Incentivar com a liderança de alguém que propugna ódios aos povos tradicionalmente habitantes de nossas terras, estimula ainda mais este tipo de ponto de vista.
A premiação do ódio, potencializado por Kátia Abreu com cargos do primeiro escalão não pode ser compreendido como algum tipo de concessão ao setor produtivo, se não como um erro crasso. Essa falha estratégica há de custar ainda mais caro às bases de um projeto antes pensado para construção democrática e popular.
O Projeto pensado pelo PT incluiu milhões, sim, mas pela forma acrítica como o fez, criou um contingente de combatentes do próprio regime democrático, como se outra solução qualquer fosse de fato viável sem um novo período de trevas. Ditadura que a senhora, presidenta Dilma, a duríssimas penas combateu, e sofreu as consequências destes outros tempos.
É hora de mudarmos essa postura senhora presidenta, seguir com esse despautério pode custar muito, mas muito mais caro às bases populares que a reelegeram, e por consequência tornar inviável o próprio projeto de nação com a classe trabalhadora sendo preparada para entender e se posicionar nesse processo de inclusão. A
bancarização da educação, denunciada por Paulo Freire, deve ser lembrada para que, nesse processo de criação de uma Pátria Educadora, não se forme uma massa ainda maior de oprimidos que sonham tornar-se opressores e destruidores do planeta.
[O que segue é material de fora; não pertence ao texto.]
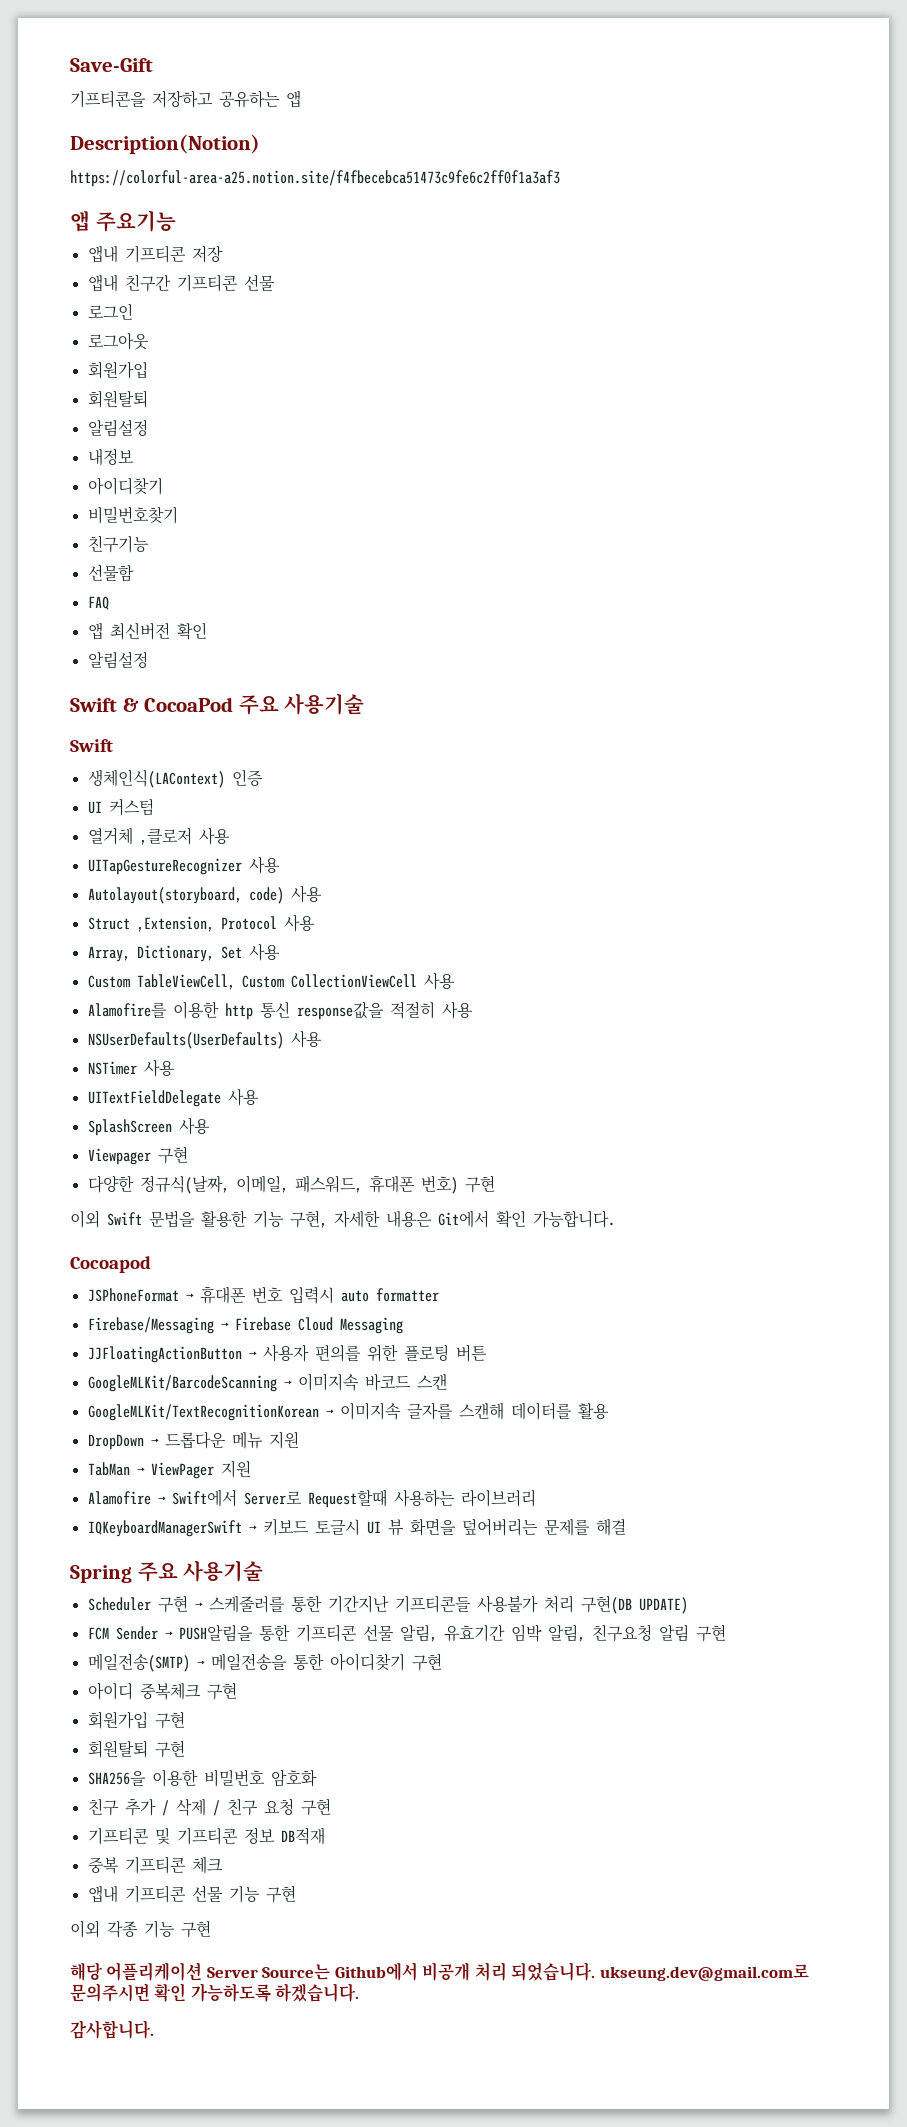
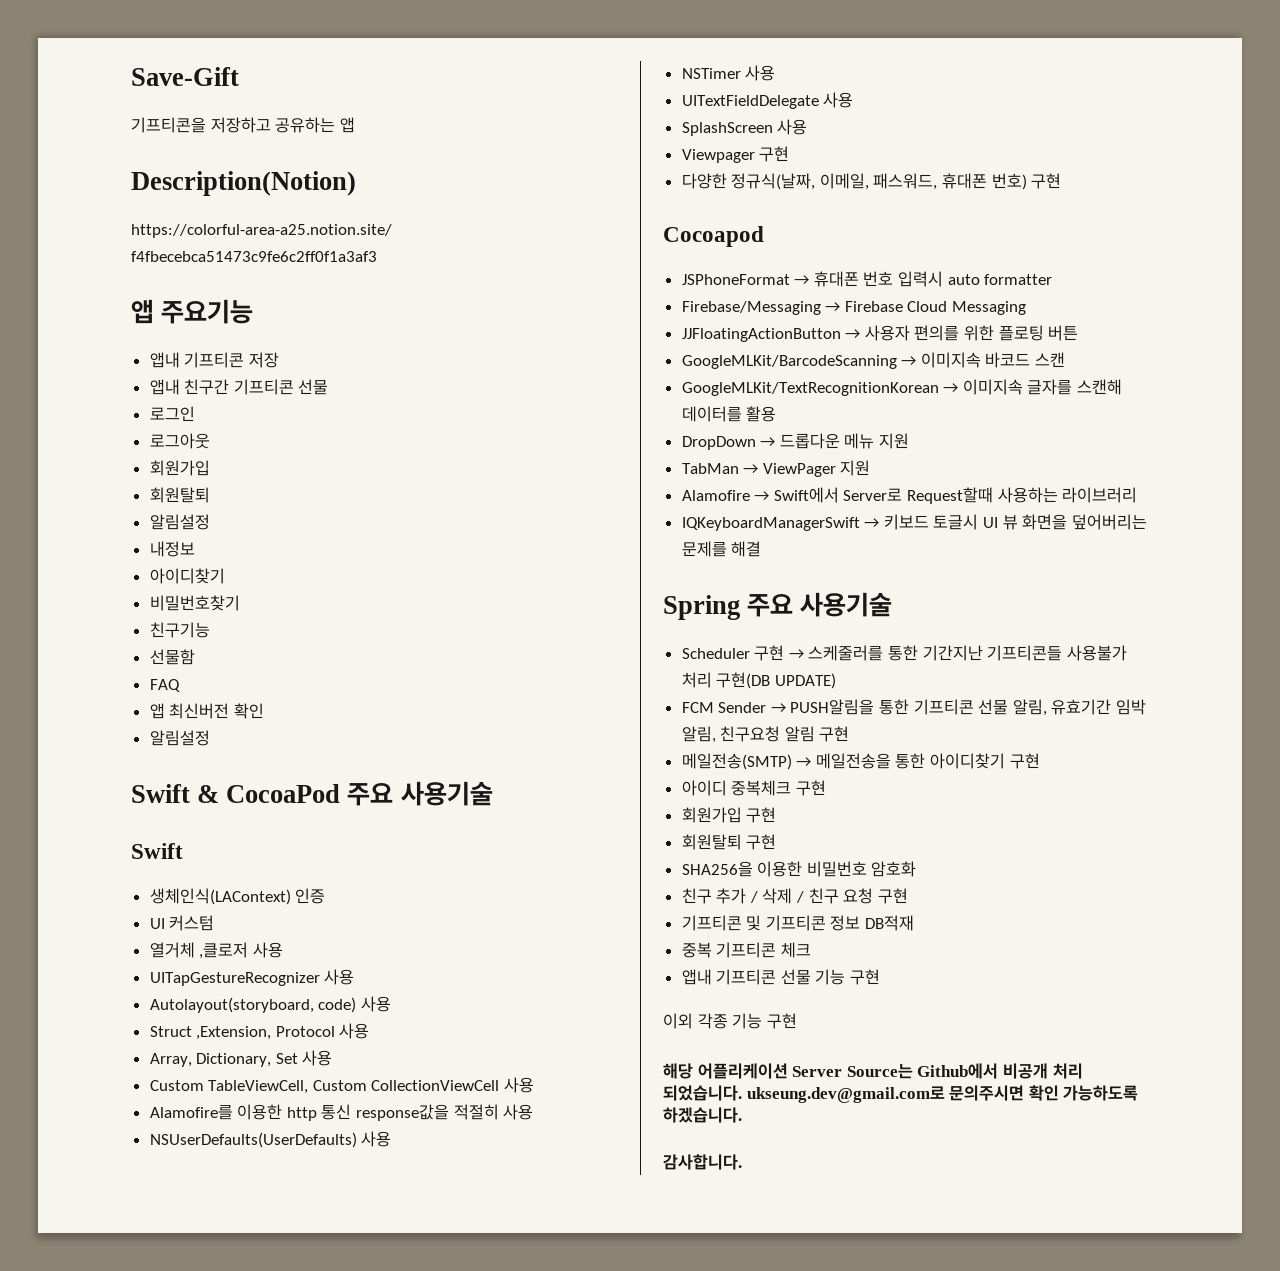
- 이외 Swift 문법을 활용한 기능 구현, 자세한 내용은 Git에서 확인 가능합니다.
Sob pena de fortalecermos um desenvolvimento totalmente insustentável, e alinhar a nação brasileira ao péssimo exemplo de grandes países, que de potências tornaram-se vilões mundiais.
O genocídio de nossos índios e quilombolas, espalhar agrotóxicos no Brasil (ainda mais) e distribuir a quimioterapia das próprias indústrias que criam o transgênico e o agrotóxico, não nos parece uma grande “revolução em tecnologia” para nossa agricultura e os trabalhadores e trabalhadoras rurais do Brasil.
Mas é um verdadeiro crime contra nossa humanidade, deles que produzem e de nós que consumimos e dependemos de seus produtos. A transição de que falamos não é meramente de classe, mas da produção agrotóxica para a agroecológica. O Brasil pode mais. E muito, mas muito melhor.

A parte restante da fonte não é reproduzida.